When reporters ask for a summary of TSVOTEP, I say, “It’s based on the premise that, until we define what it means to be educated, we won’t be able to improve education.”
Several have responded, “That makes sense.”
When I state the same premise to education administrators and professors, however, the reaction is a big yawn. As I explained in the earlier post about the book’s audience, members of these groups are not interested in discussing what it means to be educated.
Administrators are not interested because they are trapped in our current model of education. They are trapped in the sense that, when they accept supervisory positions, they implicitly agree that public schools and school districts should be governed politically, and organized in bureaucratic hierarchy (the second and fourth elements of our current model). Therefore, their job is to enforce local, state and federal policies, not to challenge them. We understand this agreement because administrators who challenge local, state or federal policies are not “team players.” They might even get fired.
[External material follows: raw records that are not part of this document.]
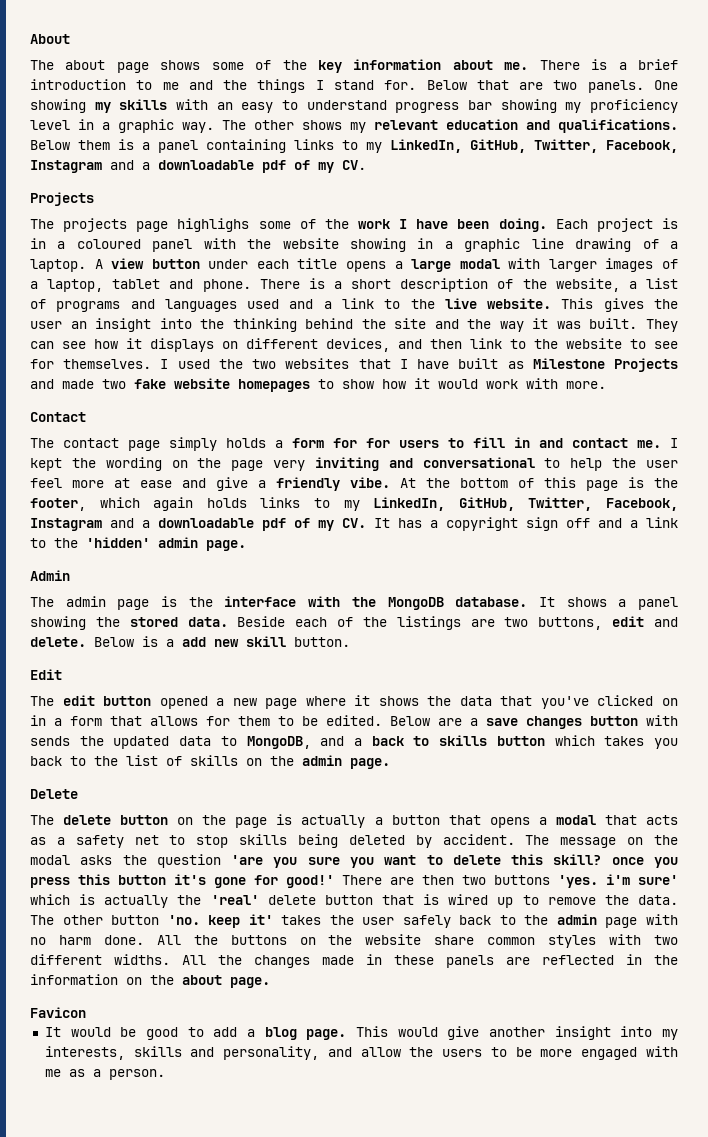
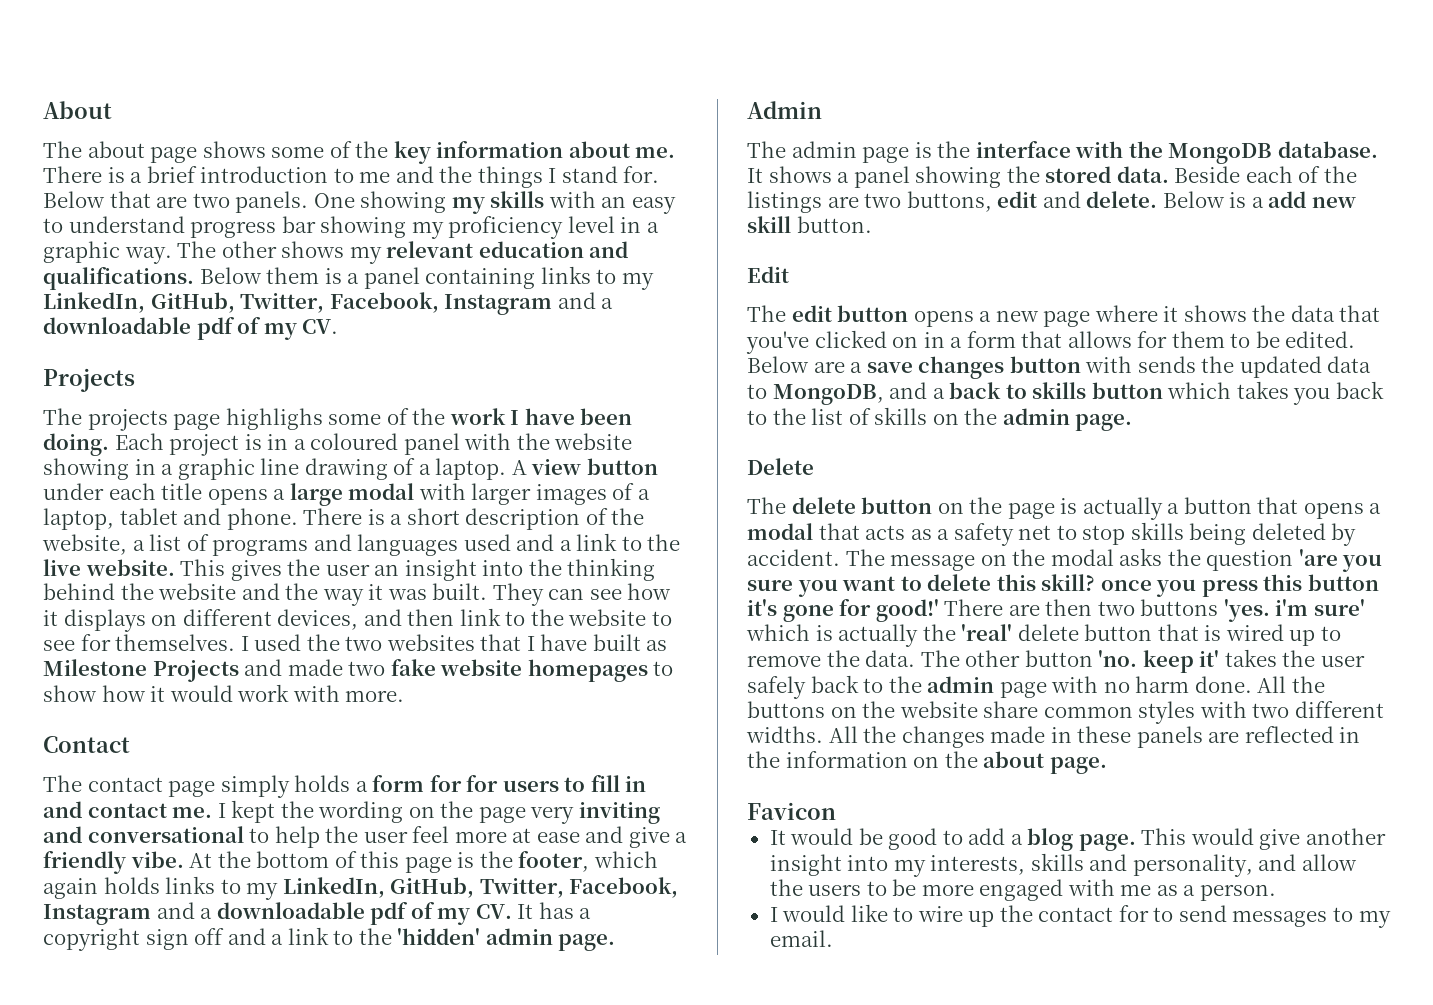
[394,318,427,329] site -> [158,583,237,600] website
[159,696,208,709] opened -> [913,310,974,327] opens
(165, 1074) none -> [769,904,1391,928] [769,930,833,947] // I would like to wire up the contact for to send messages to my email.

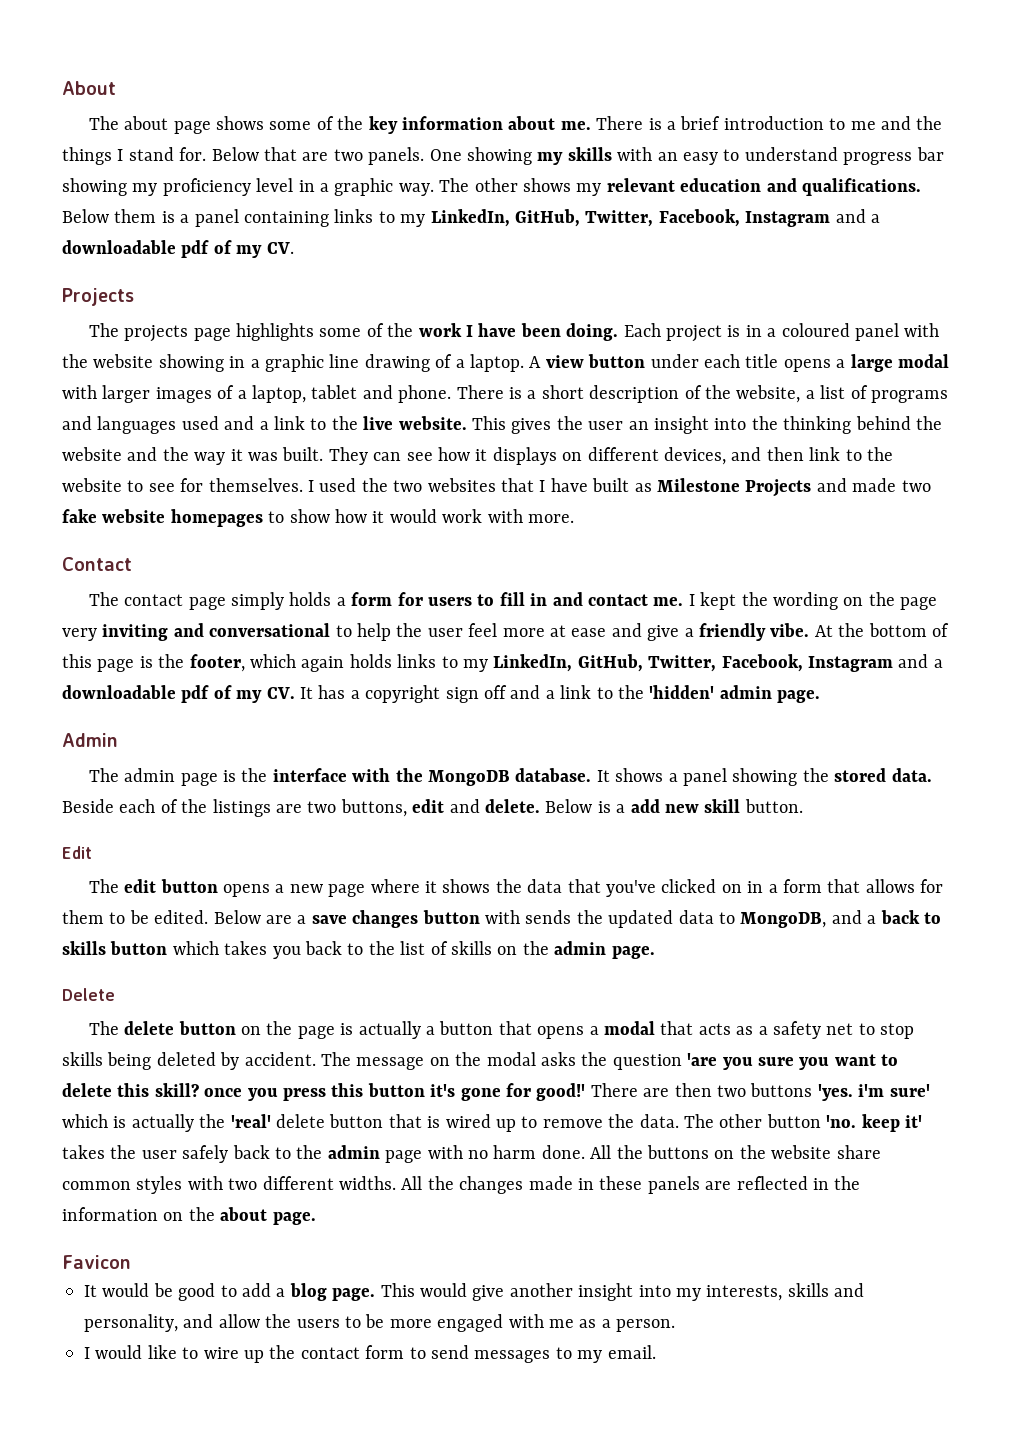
[225,408,323,430] highlighs -> [235,323,314,341] highlights
[466,775,499,792] for -> (423, 599) none
[1118,905,1149,922] for -> [365,1345,405,1359] form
Professors of education yawn for a different reason. They are trapped in our current model by the fifth element — the social science improvement paradigm, which is the topic of chapter 8. Here is the short version:
During the late 1970s and early 1980s I was a graduate student at the University of Wisconsin-Madison. My professors said they were engaged in an experiment aimed at “professionalizing” education. They were taking a social scientific approach to building the knowledge base I could apply, when I became a principal. They were hoping improvements in educational practice would follow from their social science experiments with educational theories, methods, and materials.
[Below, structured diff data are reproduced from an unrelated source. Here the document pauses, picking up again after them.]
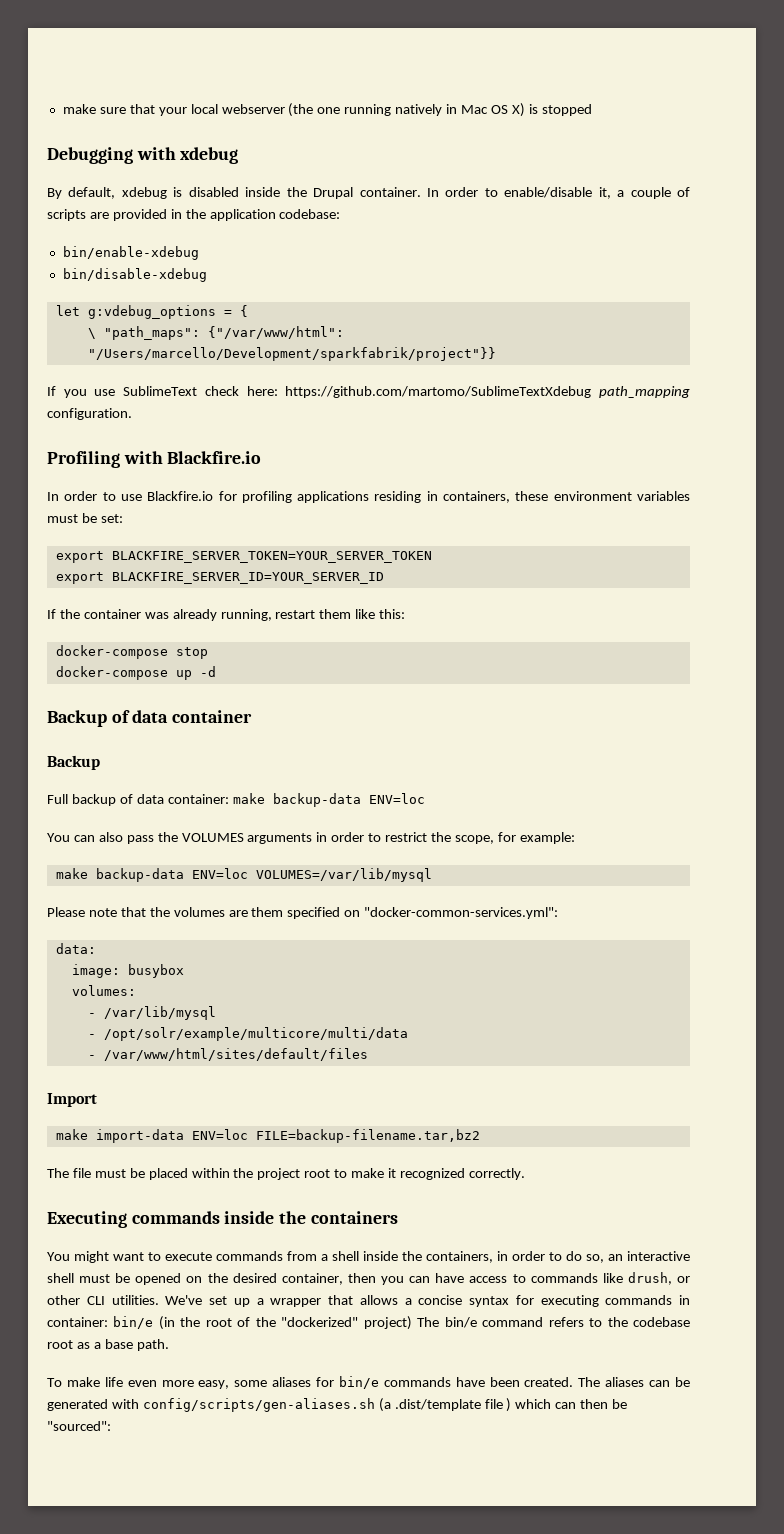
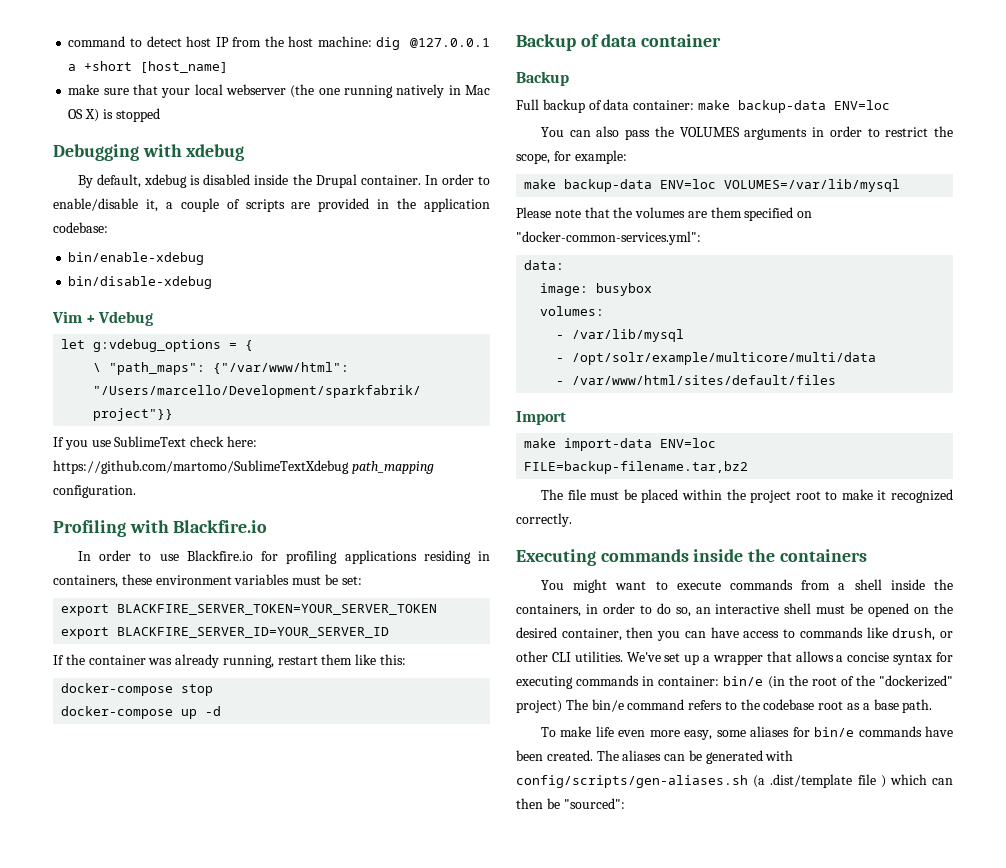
(62, 109) none -> [68,36,491,50] [68,61,229,73] command to detect host IP from the host machine: dig @127.0.0.1 a +short [host_name] //
(207, 275) none -> [52,311,154,326] // Vim + Vdebug

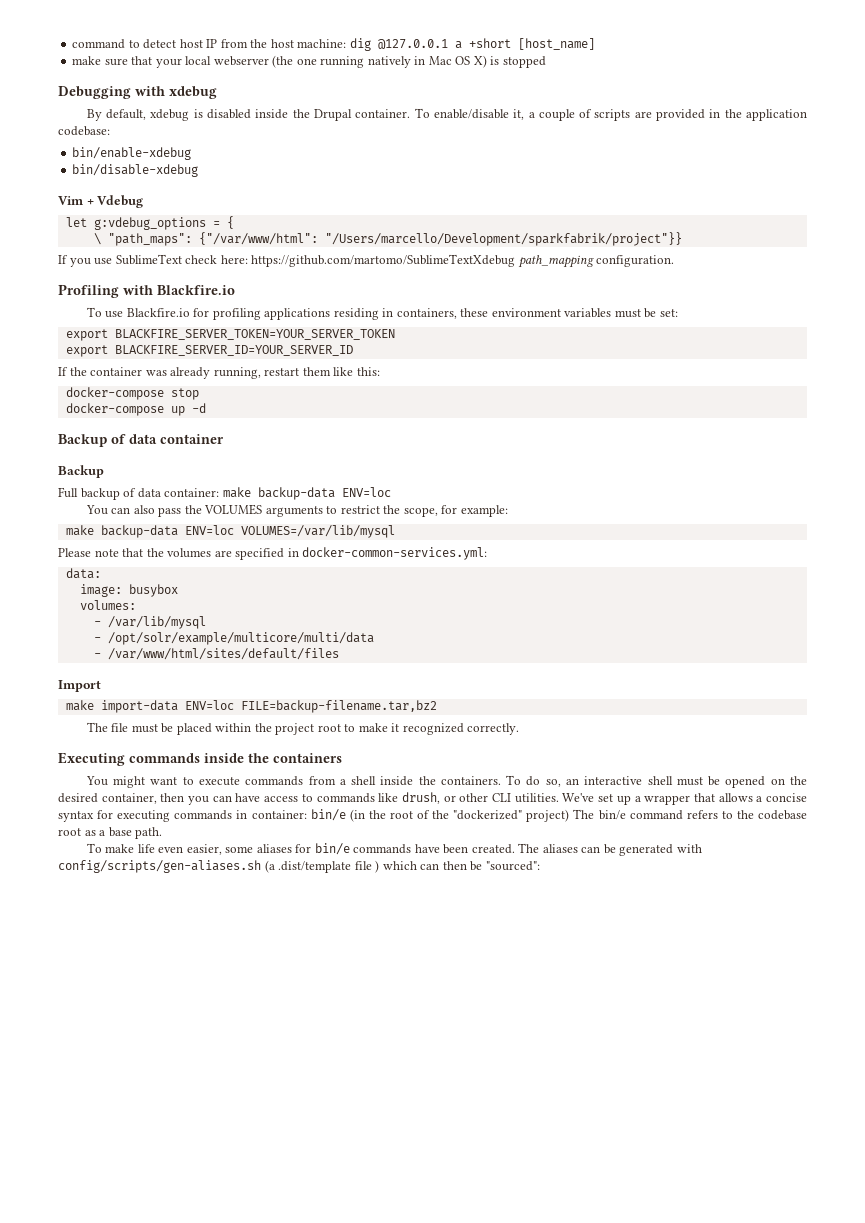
[424,174,490,185] In order to -> [414,108,430,118] To
[78,550,152,561] In order to -> [86,307,102,317] To
[812,126,862,137] in order -> (323, 511) none
[710,207,813,221] [516,231,701,245] them specified on "docker-common-services.yml": -> [235,547,488,560] specified in docker-common-services.yml:
[516,603,652,617] containers, in order to -> [440,775,522,785] containers. To
[649,730,713,740] more easy, -> [186,844,222,855] easier,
Cochran-Smith (2002) calls this the “research as foundation” metaphor:
It is assumed first that there is a body of knowledge based on cutting-edge empirical research in various academic disciplines that is relevant to teaching, learning, and schooling, and second, that when teachers know and act on this knowledge, schooling is more effective.
I call this the social science improvement paradigm. It is a “paradigm” because it is an approach to improving education that corresponds perfectly to Kuhn’s description of how scientific paradigms work. The social science improvement paradigm is the frame for (1) our assumptions about improving education, (2) our questions about how to do it, and (3) the methods we use to answer those questions (Calhoun, 2002).
When I challenge this paradigm with professor colleagues, they counter with three questions:
1. How can we improve teaching and learning, if not by applying what is effective?
2. Isn’t it hypocritical to reject the social science improvement paradigm; when you, yourself, have been influenced by research findings and use them in your own life?
3. Are you saying teachers and principals should not apply research to practice?
Their belief in the social science paradigm prevents them from seeing the philosophical point that newspaper reporters regard as a necessary precondition for improving education. That is what paradigms do. They frame questions, ideas and topics in a way that makes some visible and accessible, and others invisible and inaccessible.
The main premise of TSVOTEP is visible to lay people who see the importance of the philosophical question, “What does it mean to be educated?” It seems lay people frame educational improvement in a philosophical paradigm, but those with “PhD” after their name do not. I love irony.
Over the last thirty years professors of education have taught that education improves through the application of research-based “best practices.” I am grateful to the University of Wisconsin professors who framed this idea as an experimental possibility, not a conclusion. I hope they appreciate my explanation of why the experiment failed in chapter 8.
One final point. Many professors of education believe we can’t agree on what it means to be educated because everyone has his/her own definition. Democratic governance, the thinking goes, provides the platform for the debates that emerge from having multiple, competing definitions. To many of them this is the best possible situation because we can never agree on one definition.
I believe the opposite is closer to the truth — nobody has a definition of what it means to be educated. We assume politicians define what it means to be educated, and social science points the way to achieving it, but neither is true.
This blog is asking readers to respond to these ideas. Especially teachers, principals, and parents should post. They have the most intimate experiences with young people; and, unlike policymakers, senior administrators, and professors of education, they have not been socialized into the social science paradigm.
By the way, the answer to my colleagues’ three questions is always the same:
Research findings deepen understanding; but improving education requires the other five virtues, too — imagination, strong character, courage, humility and generosity.